> [Directions for this task]: The word "serif" marks the lines to keep; find each one in the data and copy it.

> [Provided data]:

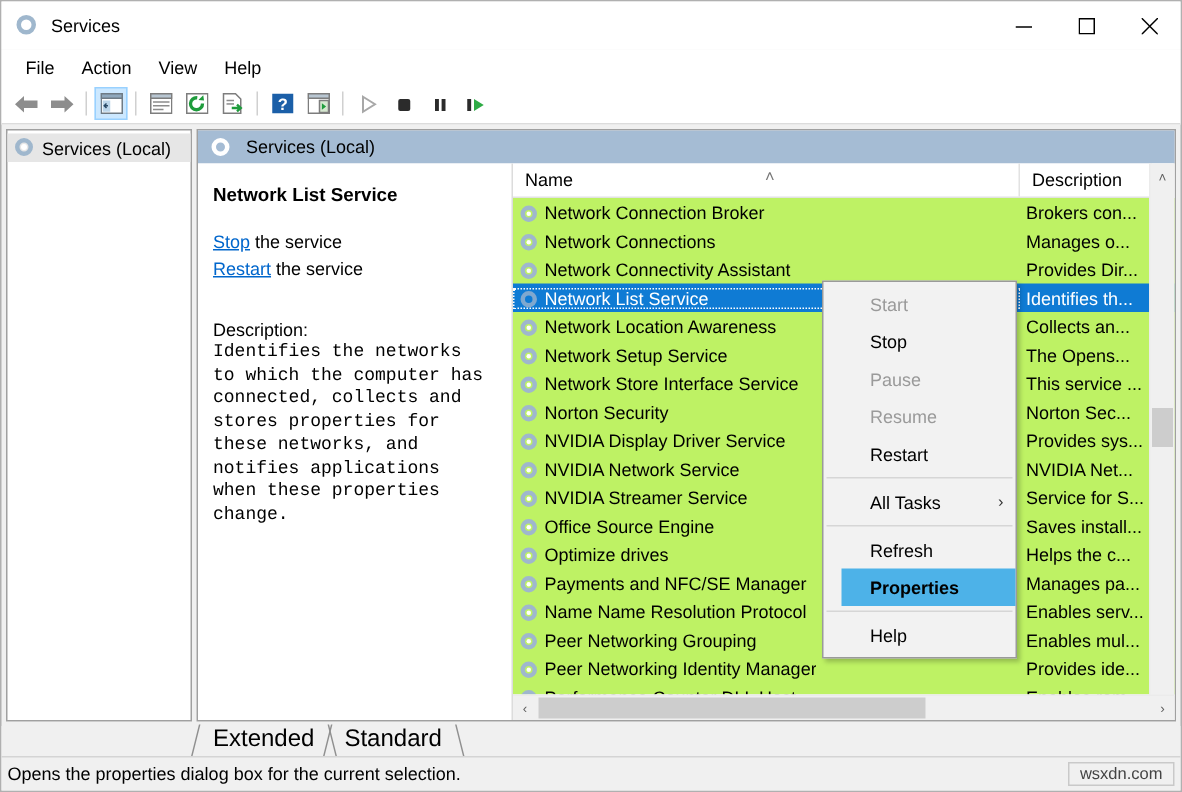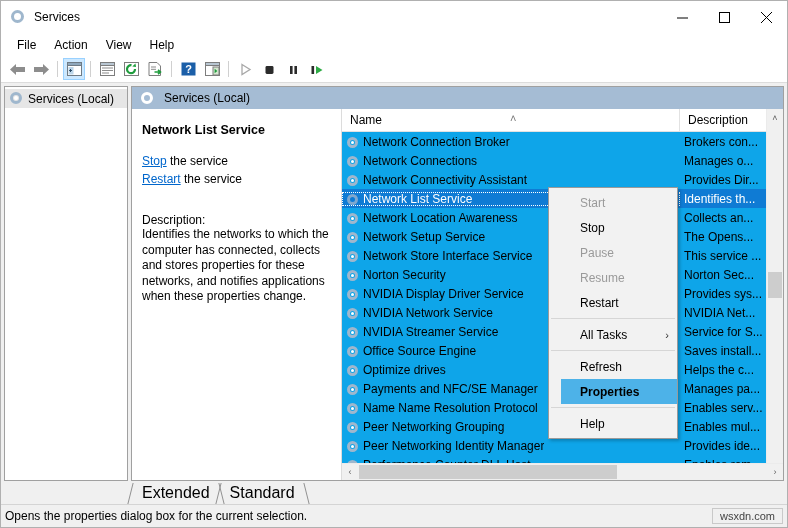--- a/index.html
+++ b/index.html
@@ -71,35 +71,35 @@
 
   
   .detail{
     width:210px;flex:0 0 auto;background:#fff;padding:14px 12px 0 10px;
     box-sizing:border-box;border-right:1px solid #dcdcdc;
   }
   .svc-title{font-size:12.5px;font-weight:bold;margin-bottom:16px;}
   .lnk{color:#0066cc;text-decoration:underline;cursor:pointer;}
   .lnkline{margin-bottom:2px;font-size:12px;line-height:16px;}
   .desc-head{margin-top:26px;font-size:12px;}
-  .desc-body{font-size:12px;line-height:15.5px;}
+  .desc-body{font-size:12px;line-height:15.5px;font-family:Liberation Mono, monospace;}
 
   
   .listwrap{flex:1 1 auto;display:flex;flex-direction:column;min-width:0;position:relative;}
   .hdr{height:22px;display:flex;background:#fff;border-bottom:1px solid #e2e2e2;flex:0 0 auto;position:relative;}
   .hcell{
     display:flex;align-items:center;padding-left:8px;font-size:12px;
     border-right:1px solid #e2e2e2;box-sizing:border-box;position:relative;
   }
   .h-name{flex:1 1 auto;min-width:0;}
   .h-desc{width:88px;flex:0 0 auto;}
   .h-stat{width:15px;flex:0 0 auto;padding-left:3px;overflow:hidden;}
   .sortarrow{position:absolute;left:168px;top:3px;color:#777;font-size:11px;}
 
-  .rows{flex:1 1 auto;overflow:hidden;position:relative;background:#0ea5e9;}
+  .rows{flex:1 1 auto;overflow:hidden;position:relative;background:#bef264;}
   .row{height:19px;display:flex;align-items:center;}
   .row.sel{background:#0f7bd4;color:#fff;}
   .row.sel .cell-name{outline:1px dotted #fff;outline-offset:-1px;}
   .cell-name{flex:1 1 auto;display:flex;align-items:center;min-width:0;padding-left:4px;overflow:hidden;white-space:nowrap;}
   .cell-name .txt{font-size:12px;margin-left:3px;overflow:hidden;text-overflow:clip;white-space:nowrap;}
   .cell-desc{width:88px;flex:0 0 auto;font-size:12px;white-space:nowrap;overflow:hidden;padding-left:4px;box-sizing:border-box;}
   .cell-stat{width:15px;flex:0 0 auto;font-size:12px;overflow:hidden;padding-left:2px;box-sizing:border-box;}
   .ico-sm{width:14px;height:14px;position:relative;flex:0 0 auto;}
   .ico-sm i{
     display:block;width:11px;height:11px;border-radius:50%;

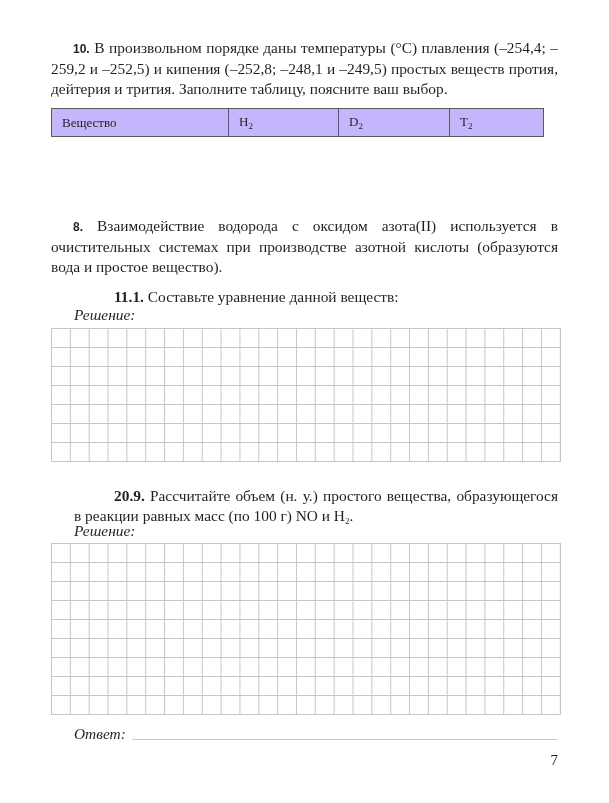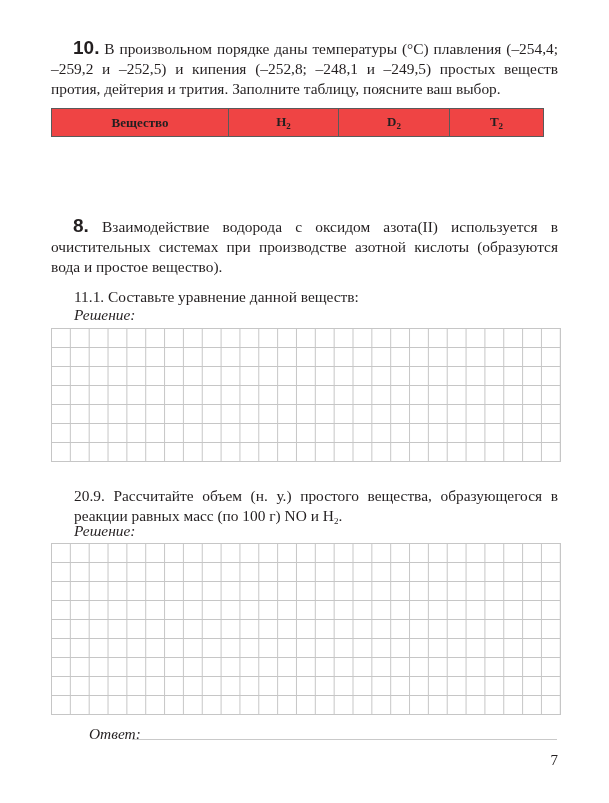--- a/index.html
+++ b/index.html
@@ -5,29 +5,29 @@
   html, body { margin: 0; padding: 0; }
   body {
     width: 609px; height: 803px; background: #ffffff; position: relative; overflow: hidden;
     font-family: "Liberation Serif", "DejaVu Serif", serif; color: #231f20;
   }
   .abs { position: absolute; }
   .para {
     left: 51px; width: 507px; font-size: 15.4px; line-height: 20px; text-align: justify;
     text-align-last: left;
   }
-  .tasknum { font-family: "Liberation Sans", "DejaVu Sans", sans-serif; font-weight: bold; font-size: 19px; }
-  .subnum { font-weight: normal; }
+  .tasknum { font-family: "Liberation Sans", "DejaVu Sans", sans-serif; font-weight: bold; font-size: 12px; }
+  .subnum { font-weight: bold; margin-left: 40px; }
   .ital { font-style: italic; }
   table.tbl {
     position: absolute; left: 51px; top: 108px; width: 493px; border-collapse: collapse;
     font-size: 13.5px;
   }
   table.tbl td, table.tbl th { border: 1px solid #5a5a5a; padding: 0 10px; }
-  table.tbl th { background: #ef4444; height: 27px; font-weight: bold; text-align: center; font-size: 13px; }
+  table.tbl th { background: #c4b5fd; height: 27px; font-weight: normal; text-align: left; font-size: 13px; }
   table.tbl td { height: 21px; }
   table.tbl { border: 1.5px solid #555; }
   sub { font-size: 9px; vertical-align: -3px; }
   .grid {
     position: absolute; left: 51px;
     background-color: #fff;
     background-image:
       linear-gradient(to right, #c6c6c6 1px, transparent 1px),
       linear-gradient(to bottom, #c6c6c6 1px, transparent 1px);
     background-size: 18.85px 19px;
@@ -66,16 +66,16 @@
 
 <div class="grid" style="top:328px; width:510px; height:134px;"></div>
 
 <div class="abs para" style="top:486px; left:74px; width:484px;">
   <span class="subnum">20.9.</span><span> Рассчитайте объем (н. у.) простого вещества, образующегося в реакции равных масс (по 100 г) NO и H</span><sub>2</sub><span>.</span>
 </div>
 <div class="abs para ital" style="top:521px; left:74px; width:200px;">Решение:</div>
 
 <div class="grid" style="top:543px; width:510px; height:172px;"></div>
 
-<div class="abs para ital" style="top:724px; left:89px; width:60px;">Ответ:</div>
+<div class="abs para ital" style="top:724px; left:74px; width:60px;">Ответ:</div>
 <div class="abs answer-line"></div>
 
 <div class="abs pagenum">7</div>
 
 </body></html>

> [Output of the task]:
     font-family: "Liberation Serif", "DejaVu Serif", serif; color: #231f20;
-  .tasknum { font-family: "Liberation Sans", "DejaVu Sans", sans-serif; font-weight: bold; font-size: 19px; }
+  .tasknum { font-family: "Liberation Sans", "DejaVu Sans", sans-serif; font-weight: bold; font-size: 12px; }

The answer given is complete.